Transcribe all records, preserving every character.

● ● ● ● ● ● ●

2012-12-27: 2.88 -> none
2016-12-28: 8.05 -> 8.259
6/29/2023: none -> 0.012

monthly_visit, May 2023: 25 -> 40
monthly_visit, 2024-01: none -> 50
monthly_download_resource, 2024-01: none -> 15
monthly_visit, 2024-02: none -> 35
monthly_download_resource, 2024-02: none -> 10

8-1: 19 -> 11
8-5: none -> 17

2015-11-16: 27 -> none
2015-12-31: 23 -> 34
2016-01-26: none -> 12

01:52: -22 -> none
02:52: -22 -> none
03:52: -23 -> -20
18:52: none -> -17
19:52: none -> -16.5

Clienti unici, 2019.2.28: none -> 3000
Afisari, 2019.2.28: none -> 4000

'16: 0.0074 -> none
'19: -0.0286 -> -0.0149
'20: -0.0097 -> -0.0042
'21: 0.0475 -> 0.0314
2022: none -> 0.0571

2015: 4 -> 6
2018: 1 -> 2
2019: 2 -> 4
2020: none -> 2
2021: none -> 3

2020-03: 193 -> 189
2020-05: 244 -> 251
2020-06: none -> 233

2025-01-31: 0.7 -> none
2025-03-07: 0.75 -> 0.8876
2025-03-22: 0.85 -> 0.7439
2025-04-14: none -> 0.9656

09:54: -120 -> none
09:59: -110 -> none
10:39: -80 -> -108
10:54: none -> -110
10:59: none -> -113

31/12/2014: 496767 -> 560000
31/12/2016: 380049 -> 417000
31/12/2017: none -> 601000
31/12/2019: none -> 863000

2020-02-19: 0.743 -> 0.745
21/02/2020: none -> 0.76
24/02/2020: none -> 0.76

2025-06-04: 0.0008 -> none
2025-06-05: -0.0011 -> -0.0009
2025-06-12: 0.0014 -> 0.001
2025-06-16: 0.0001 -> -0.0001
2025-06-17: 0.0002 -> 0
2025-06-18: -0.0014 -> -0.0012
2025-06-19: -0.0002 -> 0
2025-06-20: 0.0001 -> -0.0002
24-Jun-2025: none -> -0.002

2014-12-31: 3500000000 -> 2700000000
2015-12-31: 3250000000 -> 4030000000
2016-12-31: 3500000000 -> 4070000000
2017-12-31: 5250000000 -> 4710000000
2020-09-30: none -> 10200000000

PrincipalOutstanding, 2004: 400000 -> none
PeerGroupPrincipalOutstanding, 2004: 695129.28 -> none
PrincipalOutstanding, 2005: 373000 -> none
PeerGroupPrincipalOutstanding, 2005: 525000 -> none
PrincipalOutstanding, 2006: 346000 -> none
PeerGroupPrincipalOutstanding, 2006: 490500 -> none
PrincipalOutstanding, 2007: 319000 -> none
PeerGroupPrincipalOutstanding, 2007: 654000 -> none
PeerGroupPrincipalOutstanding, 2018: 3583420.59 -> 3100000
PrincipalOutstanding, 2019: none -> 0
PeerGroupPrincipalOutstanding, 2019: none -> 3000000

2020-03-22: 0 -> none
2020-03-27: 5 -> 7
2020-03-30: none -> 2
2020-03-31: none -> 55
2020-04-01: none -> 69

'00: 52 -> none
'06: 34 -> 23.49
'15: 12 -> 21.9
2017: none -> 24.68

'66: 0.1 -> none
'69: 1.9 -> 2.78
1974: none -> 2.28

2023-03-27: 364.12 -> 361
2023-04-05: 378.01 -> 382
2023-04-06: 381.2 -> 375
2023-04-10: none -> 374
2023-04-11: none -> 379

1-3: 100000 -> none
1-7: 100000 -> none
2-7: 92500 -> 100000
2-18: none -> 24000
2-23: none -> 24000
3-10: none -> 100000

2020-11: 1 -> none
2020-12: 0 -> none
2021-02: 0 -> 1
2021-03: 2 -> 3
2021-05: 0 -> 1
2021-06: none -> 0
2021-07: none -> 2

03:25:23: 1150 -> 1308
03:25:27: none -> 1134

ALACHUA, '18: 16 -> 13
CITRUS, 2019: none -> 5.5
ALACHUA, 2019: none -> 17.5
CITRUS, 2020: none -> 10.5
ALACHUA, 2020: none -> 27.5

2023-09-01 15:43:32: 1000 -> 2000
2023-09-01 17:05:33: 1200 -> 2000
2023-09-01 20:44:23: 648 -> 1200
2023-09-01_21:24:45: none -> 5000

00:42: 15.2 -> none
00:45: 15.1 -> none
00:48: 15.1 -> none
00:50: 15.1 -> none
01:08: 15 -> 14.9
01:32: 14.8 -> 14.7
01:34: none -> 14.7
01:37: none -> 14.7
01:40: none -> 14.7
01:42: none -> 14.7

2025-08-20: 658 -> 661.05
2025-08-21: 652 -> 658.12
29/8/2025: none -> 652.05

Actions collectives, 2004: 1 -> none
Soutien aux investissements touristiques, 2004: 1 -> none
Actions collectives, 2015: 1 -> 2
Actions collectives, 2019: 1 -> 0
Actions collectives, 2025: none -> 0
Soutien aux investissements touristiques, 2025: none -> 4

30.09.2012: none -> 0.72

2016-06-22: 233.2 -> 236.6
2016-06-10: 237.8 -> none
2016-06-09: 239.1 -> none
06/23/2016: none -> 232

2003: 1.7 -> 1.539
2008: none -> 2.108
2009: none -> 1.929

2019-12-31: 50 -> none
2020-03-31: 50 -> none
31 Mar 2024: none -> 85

● ● ● ● ● ● ●

▸ **Task result**
2012-12-27: 2.88 -> none
2016-12-28: 8.05 -> 8.259
6/29/2023: none -> 0.012

monthly_visit, May 2023: 25 -> 40
monthly_visit, 2024-01: none -> 50
monthly_download_resource, 2024-01: none -> 15
monthly_visit, 2024-02: none -> 35
monthly_download_resource, 2024-02: none -> 10

8-1: 19 -> 11
8-5: none -> 17

2015-11-16: 27 -> none
2015-12-31: 23 -> 34
2016-01-26: none -> 12

01:52: -22 -> none
02:52: -22 -> none
03:52: -23 -> -20
18:52: none -> -17
19:52: none -> -16.5

Clienti unici, 2019.2.28: none -> 3000
Afisari, 2019.2.28: none -> 4000

'16: 0.0074 -> none
'19: -0.0286 -> -0.0149
'20: -0.0097 -> -0.0042
'21: 0.0475 -> 0.0314
2022: none -> 0.0571

2015: 4 -> 6
2018: 1 -> 2
2019: 2 -> 4
2020: none -> 2
2021: none -> 3

2020-03: 193 -> 189
2020-05: 244 -> 251
2020-06: none -> 233

2025-01-31: 0.7 -> none
2025-03-07: 0.75 -> 0.8876
2025-03-22: 0.85 -> 0.7439
2025-04-14: none -> 0.9656

09:54: -120 -> none
09:59: -110 -> none
10:39: -80 -> -108
10:54: none -> -110
10:59: none -> -113

31/12/2014: 496767 -> 560000
31/12/2016: 380049 -> 417000
31/12/2017: none -> 601000
31/12/2019: none -> 863000

2020-02-19: 0.743 -> 0.745
21/02/2020: none -> 0.76
24/02/2020: none -> 0.76

2025-06-04: 0.0008 -> none
2025-06-05: -0.0011 -> -0.0009
2025-06-12: 0.0014 -> 0.001
2025-06-16: 0.0001 -> -0.0001
2025-06-17: 0.0002 -> 0
2025-06-18: -0.0014 -> -0.0012
2025-06-19: -0.0002 -> 0
2025-06-20: 0.0001 -> -0.0002
24-Jun-2025: none -> -0.002

2014-12-31: 3500000000 -> 2700000000
2015-12-31: 3250000000 -> 4030000000
2016-12-31: 3500000000 -> 4070000000
2017-12-31: 5250000000 -> 4710000000
2020-09-30: none -> 10200000000

PrincipalOutstanding, 2004: 400000 -> none
PeerGroupPrincipalOutstanding, 2004: 695129.28 -> none
PrincipalOutstanding, 2005: 373000 -> none
PeerGroupPrincipalOutstanding, 2005: 525000 -> none
PrincipalOutstanding, 2006: 346000 -> none
PeerGroupPrincipalOutstanding, 2006: 490500 -> none
PrincipalOutstanding, 2007: 319000 -> none
PeerGroupPrincipalOutstanding, 2007: 654000 -> none
PeerGroupPrincipalOutstanding, 2018: 3583420.59 -> 3100000
PrincipalOutstanding, 2019: none -> 0
PeerGroupPrincipalOutstanding, 2019: none -> 3000000

2020-03-22: 0 -> none
2020-03-27: 5 -> 7
2020-03-30: none -> 2
2020-03-31: none -> 55
2020-04-01: none -> 69

'00: 52 -> none
'06: 34 -> 23.49
'15: 12 -> 21.9
2017: none -> 24.68

'66: 0.1 -> none
'69: 1.9 -> 2.78
1974: none -> 2.28

2023-03-27: 364.12 -> 361
2023-04-05: 378.01 -> 382
2023-04-06: 381.2 -> 375
2023-04-10: none -> 374
2023-04-11: none -> 379

1-3: 100000 -> none
1-7: 100000 -> none
2-7: 92500 -> 100000
2-18: none -> 24000
2-23: none -> 24000
3-10: none -> 100000

2020-11: 1 -> none
2020-12: 0 -> none
2021-02: 0 -> 1
2021-03: 2 -> 3
2021-05: 0 -> 1
2021-06: none -> 0
2021-07: none -> 2

03:25:23: 1150 -> 1308
03:25:27: none -> 1134

ALACHUA, '18: 16 -> 13
CITRUS, 2019: none -> 5.5
ALACHUA, 2019: none -> 17.5
CITRUS, 2020: none -> 10.5
ALACHUA, 2020: none -> 27.5

2023-09-01 15:43:32: 1000 -> 2000
2023-09-01 17:05:33: 1200 -> 2000
2023-09-01 20:44:23: 648 -> 1200
2023-09-01_21:24:45: none -> 5000

00:42: 15.2 -> none
00:45: 15.1 -> none
00:48: 15.1 -> none
00:50: 15.1 -> none
01:08: 15 -> 14.9
01:32: 14.8 -> 14.7
01:34: none -> 14.7
01:37: none -> 14.7
01:40: none -> 14.7
01:42: none -> 14.7

2025-08-20: 658 -> 661.05
2025-08-21: 652 -> 658.12
29/8/2025: none -> 652.05

Actions collectives, 2004: 1 -> none
Soutien aux investissements touristiques, 2004: 1 -> none
Actions collectives, 2015: 1 -> 2
Actions collectives, 2019: 1 -> 0
Actions collectives, 2025: none -> 0
Soutien aux investissements touristiques, 2025: none -> 4

30.09.2012: none -> 0.72

2016-06-22: 233.2 -> 236.6
2016-06-10: 237.8 -> none
2016-06-09: 239.1 -> none
06/23/2016: none -> 232

2003: 1.7 -> 1.539
2008: none -> 2.108
2009: none -> 1.929

2019-12-31: 50 -> none
2020-03-31: 50 -> none
31 Mar 2024: none -> 85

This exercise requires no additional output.